Tidymodel basics - coffee ratings

In my economics education, most of the statistics and econometrics I had learnt focused on adopting an explanatory lens. We want to establish whether something has a significant effect on the outcome of interest, and we apply econometric techniques of varying complexity (typically some form of regression analysis e.g. instrument variables regression, diff-in-diff) to get around various biases (e.g. omitted variable bias, reverse causality) that would result in some form of biased estimate.

That form of data analysis is inherently quite backward looking - not totally, because the end-goal of that research is still to apply the lessons to the future (e.g. future policy). But I observe that the “data analysis” that is desirable in today’s world is a more forward-looking type of data analysis, where we take lessons from existing data to explicitly model or predict future data. Hence, the lens is more of a predictive lens rather than explanatory lens.

The two are not quite the same. Understanding the causal factors and the causal effect will naturally contribute to good prediction.
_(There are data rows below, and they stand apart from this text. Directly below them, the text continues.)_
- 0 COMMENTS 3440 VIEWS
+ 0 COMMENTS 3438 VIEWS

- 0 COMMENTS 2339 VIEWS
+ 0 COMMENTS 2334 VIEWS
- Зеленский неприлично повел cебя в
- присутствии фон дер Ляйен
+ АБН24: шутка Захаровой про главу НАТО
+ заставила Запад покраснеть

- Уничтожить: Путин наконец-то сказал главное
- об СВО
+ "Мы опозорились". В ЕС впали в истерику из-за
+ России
But what if you have a precisely estimated effect for a factor that, in the bigger scheme of things, is just a small driver of the overall outcome of interest? Conversely, what if I could predict the outcome reliably using an observable, without knowing the causal mechanism that links the two?

These days, the buzzword in such predictive data analysis is probably machine learning. It sounds daunting, though in reality there is a natural bridge from what I have learnt in the past to the machine learning world; as it turns out, regression is both an econometric technique and a machine learning technique too.
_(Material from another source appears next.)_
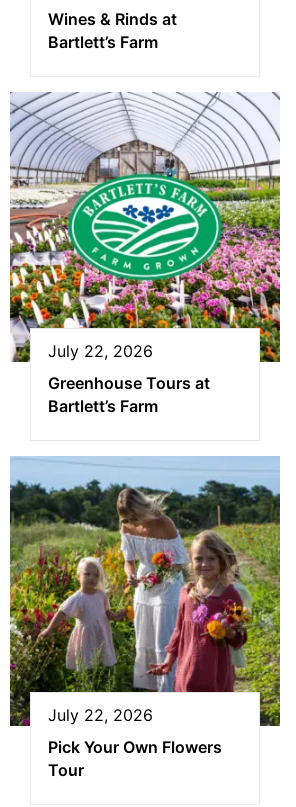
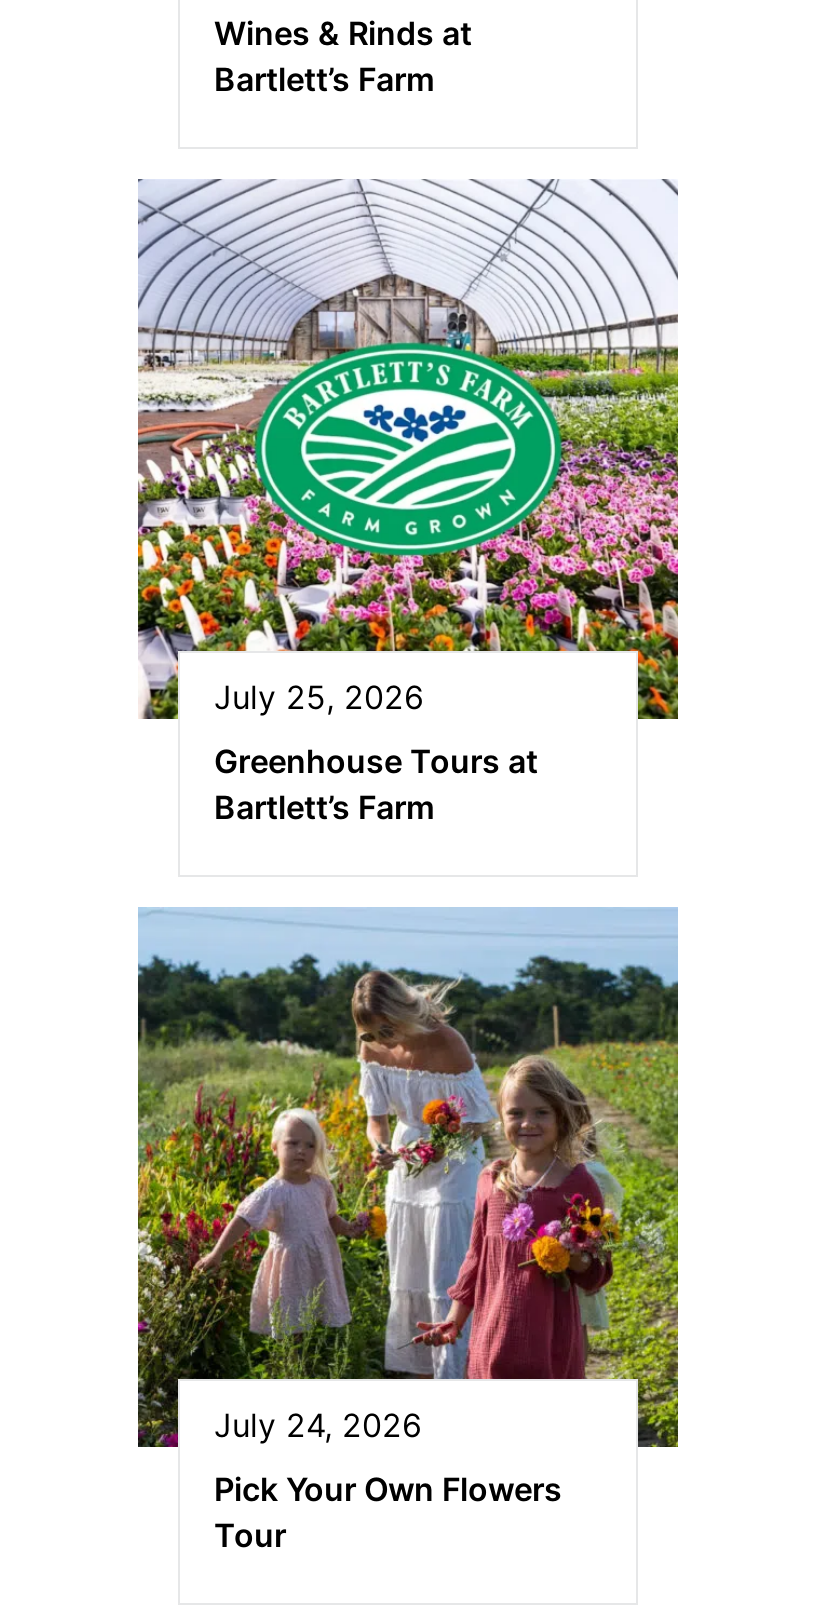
- July 22, 2026
+ July 25, 2026

- July 22, 2026
+ July 24, 2026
That brings me to tidymodels. I had started learning R using the tidyverse packages and more recently I started learning about the tidymodels package. I guess I think of it as a companion package to tidyverse that focuses on modelling and machine learning - seems to fit in seamlessly with the tidyverse as a whole.

The basics are not that hard to get into, and I will illustrate using the coffee ratings data from TidyTuesday.

Basic use of tidymodels

After loading and inspecting the data (see instructions in the link above for how to get the data), the first thing I do is a bit of pre-cleaning the data. I want to focus on Arabica beans so I remove the minority of Robusta entries. I also want to remove data for which the combination of country of origin and coffee bean variety has too few data points, as the model will not be trained well if there are too few data points within that category. This process cost me 15.8% of the total observations.

Note: Most of the variables I use to model are categorical variables, hence there is additional complexity with having not enough variability within/across combinations of categories. If most predictors are numerical (i.e. continuous), this would be less of an issue.

At this stage, there is no need to do serious data manipulation/wrangling, as these will be covered by the data prep steps later.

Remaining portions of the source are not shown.